I have to manually create basis functions for a variable but SAS doesn't seem to have a procedure to do it. I am using Frank Harrell's macro RCSPLINE but the basis variables are not identical to those created by SAS using OUTDESIGN. It seems like SAS is dividing the second basis by 4 and the last one by 4.5. Not sure where these numbers come from for the example given below. Why are SAS numbers different from the ones created by the macro?

data simulation;
do i=1 to 10000;
t=rand('uniform',0,10);
p=1/(1+exp(sin(t)));
y=rand('bernoulli',p);
output;
end;
run;

*model a natural cubic spline;
*and store the result in "mystore";
proc logistic data=simulation OUTDESIGN=splines;
effect myspline=spline(t/knotmethod=list(1,2,3,4) NATURALCUBIC);
model y(event="1")=myspline;
store mystore;
run;
/*-------------------------
MACRO FOR CUBIC SPLINES
-------------------------*/
%macro rcspline(x,knot1,knot2,knot3,knot4,knot5,knot6,knot7,knot8,knot9,knot10, norm=2);
%LOCAL j v7 k tk tk1 t k1 k2;
%LET v7=&x; %IF %length(&v7)=8 %THEN %LET v7=%SUBSTR(&v7,1,7);
%*get no. knots, last knot, next to last knot;
%DO k=1 %TO 10;
%IF %QUOTE(&&knot&k)= %THEN %GOTO nomorek;
%END;
%LET k=11;
%nomorek: %LET k=%EVAL(&k-1); %LET k1=%EVAL(&k-1); %LET k2=%EVAL(&k-2);
%IF &k<3 %THEN %PUT ERROR: <3 knots given. no spline variables CREATEd.;
%ELSE %DO;
%LET tk=&&knot&k;
%LET tk1=&&knot&k1;
DROP _kd_; _kd_=
%IF &norm=0 %THEN 1;
%ELSE %IF &norm=1 %THEN &tk - &tk1;
%ELSE (&tk - &knot1)**.666666666666; ;
%DO j=1 %TO &k2;
%LET t=&&knot&j;
&v7&j=max((&x-&t)/_kd_,0)**3+((&tk1-&t)*max((&x-&tk)/_kd_,0)**3
-(&tk-&t)*max((&x-&tk1)/_kd_,0)**3)/(&tk-&tk1)%STR(;);
%END;
%END;
%mend rcspline;

**comparing to splines datasets from PROC LOGISTIC
**t1 from PROC LOGISTIC=t1 from below divided by 4-1=3;
DATA want; SET simulation;
%rcspline(t,1,2,3,4);
RUN;

• Near the end of my previous article about splines, I explain why the basis functions are not equal, but the predicted values are the same.

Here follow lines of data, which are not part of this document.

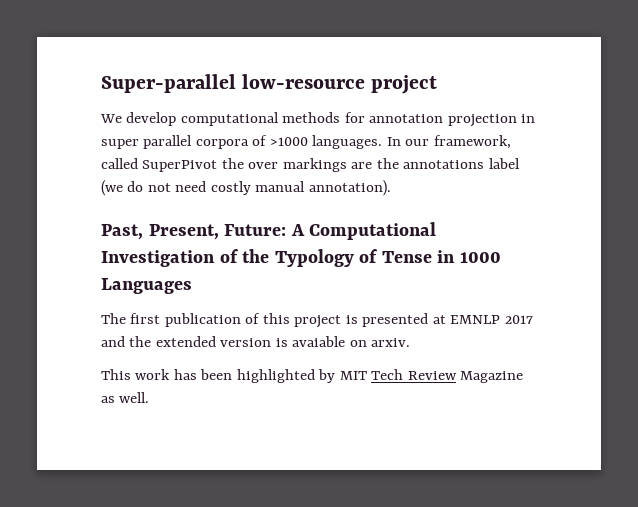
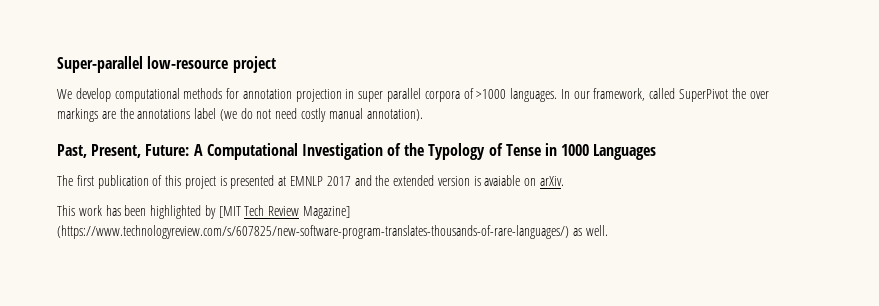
- The first publication of this project is presented at EMNLP 2017 and the extended version is avaiable on arxiv.
+ The first publication of this project is presented at EMNLP 2017 and the extended version is avaiable on arXiv.
- This work has been highlighted by MIT Tech Review Magazine as well.
+ This work has been highlighted by [MIT Tech Review Magazine] (https://www.technologyreview.com/s/607825/new-software-program-translates-thousands-of-rare-languages/) as well.

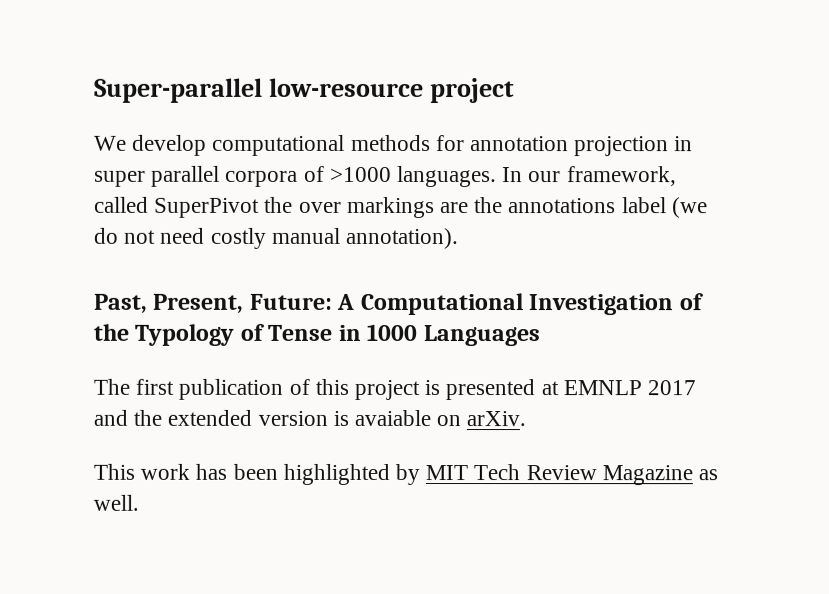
- This work has been highlighted by [MIT Tech Review Magazine] (https://www.technologyreview.com/s/607825/new-software-program-translates-thousands-of-rare-languages/) as well.
+ This work has been highlighted by MIT Tech Review Magazine as well.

Briefly, the macro uses a different scaling.

9. Thank you Rick!

I am also looking to implement penalized spline and I was wondering if there is a way to do so in SAS. I am looking for a SAS equivalent of the R- PSPLINE functionthat can be used in PROC LOGISTIC.

10. Harells %PSLINE macro is for plotting the restricted cubic spline. The PSPLINE function is R is a piecewise polynomial with a smoothing penalty. I am not sure if SAS has anything at the moment.

11. I just found out that there is a PSPLINE(x) that can be used only in PROC TRANSREG. I am running conditional logit so I cannot use it in PROC LOGISTIC or PROC PHREG.